The Story
Why it exists.
The beginning
August Evening began with a question Mariya Chaykovskaya kept returning to in her Odessa laboratory: what does an evening smell like in late summer, specifically? Not the concept of summer evening, the actual hour. The garden at that point releases heat it's been holding since noon. Herbs stop smelling bright and start smelling deep. Chamomile turns drowsy. Wormwood goes green and almost cold. This is the territory August Evening occupies, not dusk as metaphor, but dusk as chemistry. The composition translates that specific temperature shift into an herbal pyramid where aniseed coolness and warm grass exist in the same breath. Each ingredient was chosen to hold that moment rather than move through it. The result is a fragrance that smells like the minute the light changes, before you've gone inside but after you've noticed the difference.

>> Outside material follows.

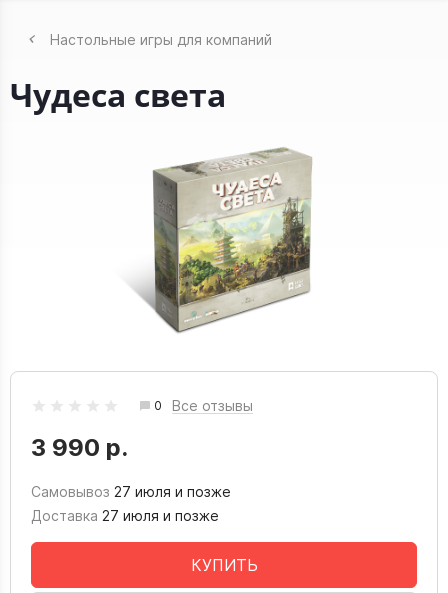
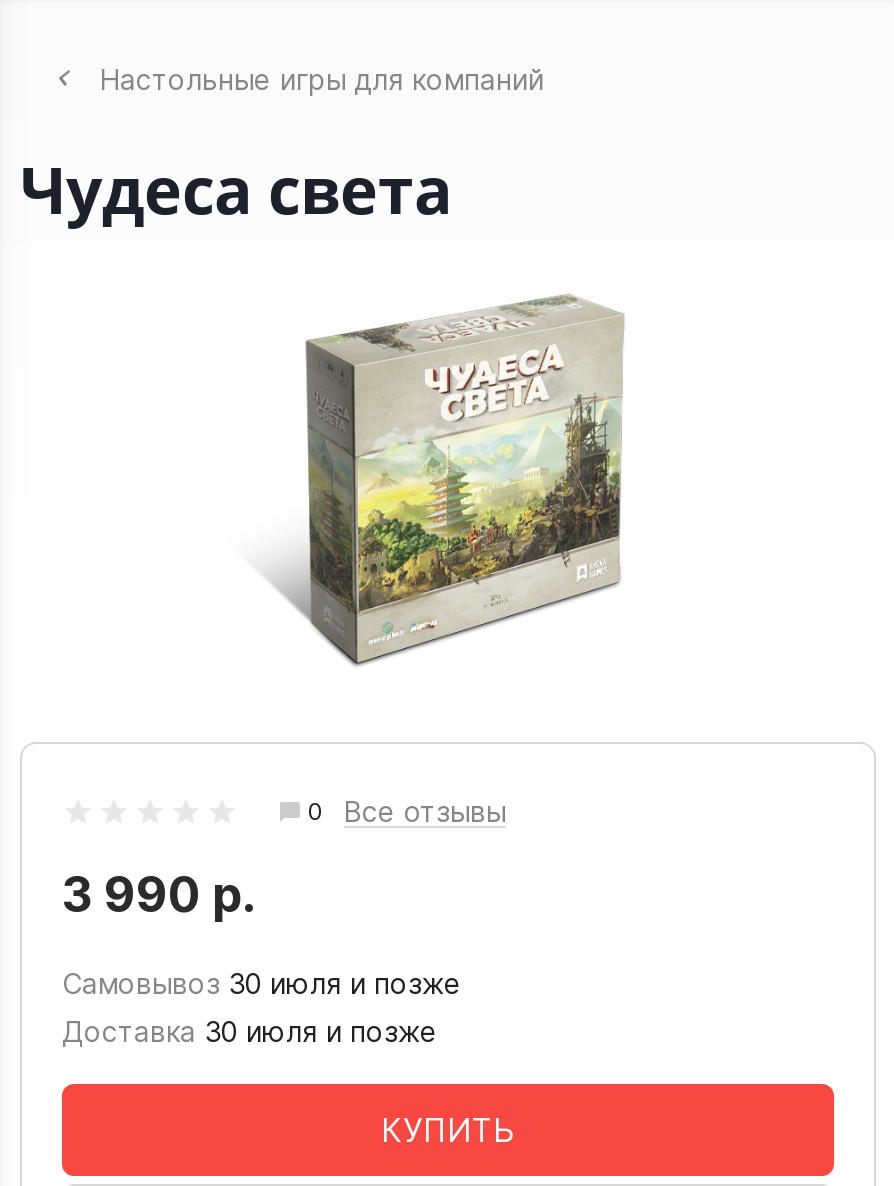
[31,483,231,500] Самовывоз 27 июля и позже -> [62,966,462,1000] Самовывоз 30 июля и позже
[31,507,219,524] Доставка 27 июля и позже -> [62,1014,438,1048] Доставка 30 июля и позже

What makes August Evening unusual is its top-to-bottom commitment to green, herbal, anisic territory. Herbs are the sentence here, not merely punctuation. The star anise and oregano open sharp and green, with an aniseed bite that announces itself without apologizing. Wormwood arrives in the heart alongside rosemary and blackcurrant leaf, adding a slightly bitter, medicinal depth that most perfumers smooth over. The blackcurrant leaf is the unexpected move, it adds a green-fruity edge that keeps the herbs from becoming austere.
The evolution
The opening is immediate: star anise and oregano cut through like cold air. There's no softening here, the herbal bite arrives sharp, aniseed, with grass lending a green freshness that reads almost ozonic. As the top notes settle, the wormwood and rosemary emerge, shifting the composition from bright to deep. The blackcurrant leaf adds a subtle fruity-green undercurrent that registers as something slightly sweet beneath the herbs. Marigold surfaces, warm and golden, but never floral in a conventional sense, it smells like the memory of flowers rather than flowers themselves. The composition then transitions into its base, where chamomile and purple basil create something close and intimate, fennel adding a final anisic flicker. The drydown lingers on the skin, projection that doesn't announce itself but leaves a trace when someone moves past.
Cultural impact
Niche perfumery offers an alternative to mass-market fragrance production, with independent brands exploring unconventional herb and anisic notes that challenge mainstream scent conventions. August Evening, with its star anise, wormwood, and chamomile composition, represents a direction in independent perfumery where botanical honesty and careful formulation define creative choices rather than historical reference or celebrity endorsement. The fragrance invites wearers into a space outside conventional fragrance culture.